Comment by daemin
2 days ago
Some companies have developed their own technology like VFS for use with Perforce, so you can check out the entire suite of applications but only pull the files when you try to access them in a specific way. This is a lot more important in game development where massive source binary assets are stored along side text files.
It uses the same technology that's built into Windows that the remote drive programs (probably) use.
Personally I kind of still want some sort of server based VCS which can store your entire companies set of source without needing to keep the entire history locally when you check out something. But unfortunately git is still good enough to use on an ad-hoc basis between machines for me that I don't feel the need to set up a central server and CI/CD pipeline yet.

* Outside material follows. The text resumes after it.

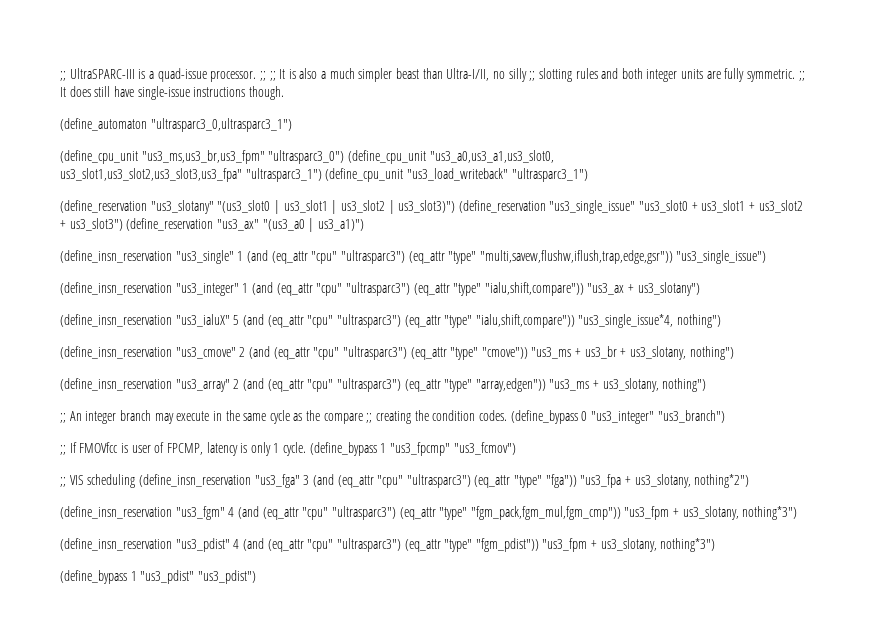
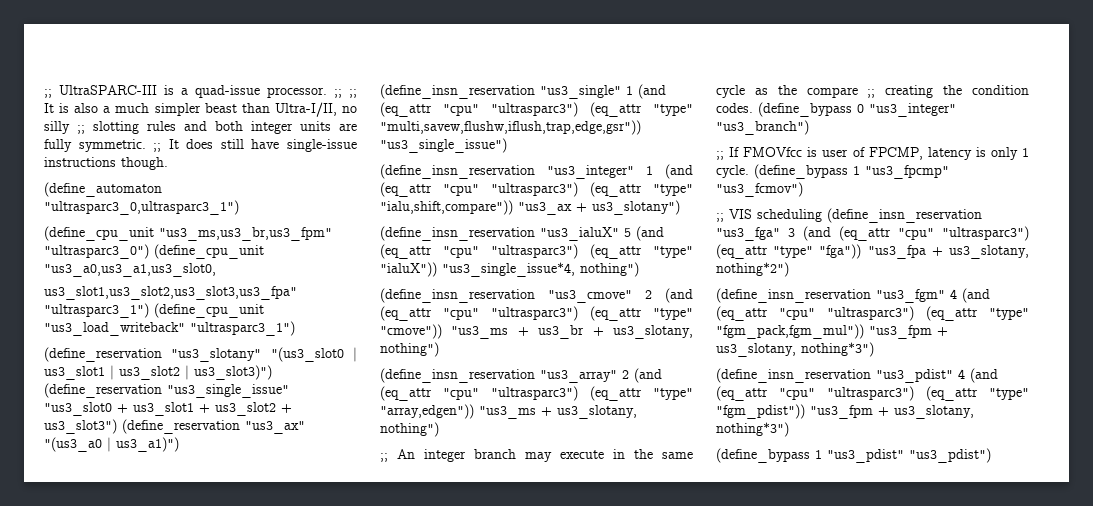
- (define_insn_reservation "us3_ialuX" 5 (and (eq_attr "cpu" "ultrasparc3") (eq_attr "type" "ialu,shift,compare")) "us3_single_issue*4, nothing")
+ (define_insn_reservation "us3_ialuX" 5 (and (eq_attr "cpu" "ultrasparc3") (eq_attr "type" "ialuX")) "us3_single_issue*4, nothing")
- (define_insn_reservation "us3_fgm" 4 (and (eq_attr "cpu" "ultrasparc3") (eq_attr "type" "fgm_pack,fgm_mul,fgm_cmp")) "us3_fpm + us3_slotany, nothing*3")
+ (define_insn_reservation "us3_fgm" 4 (and (eq_attr "cpu" "ultrasparc3") (eq_attr "type" "fgm_pack,fgm_mul")) "us3_fpm + us3_slotany, nothing*3")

Also being able to stash, stage hunks, and interactively rebase commits are features that I like and work well with the way I work.
Doesn’t SVN let you check out and commit any folder or file at any depth of a project you choose? Maybe not the checkouts and commit, but that log history for a single subtree is something I miss from the SVN tooling.
You can indeed. The problem with this strategy is that now you need to maintain the list of directories that needs to be checked out to build each project. And unless this is automated somehow, the documentation will gradually diverge from reality.
Can you not achieve the log history on a subtree with `git log my/subfolder/`? Tools like TortoiseGit let you right click on a folder and view the log of changes to it.
Yes it can, but the point is that in a git repo you store the entire history locally, so whenever you clone a repo, you clone its history on at least one branch.
So when you have a repo that's hundreds of GB in size, the entire history can be massive.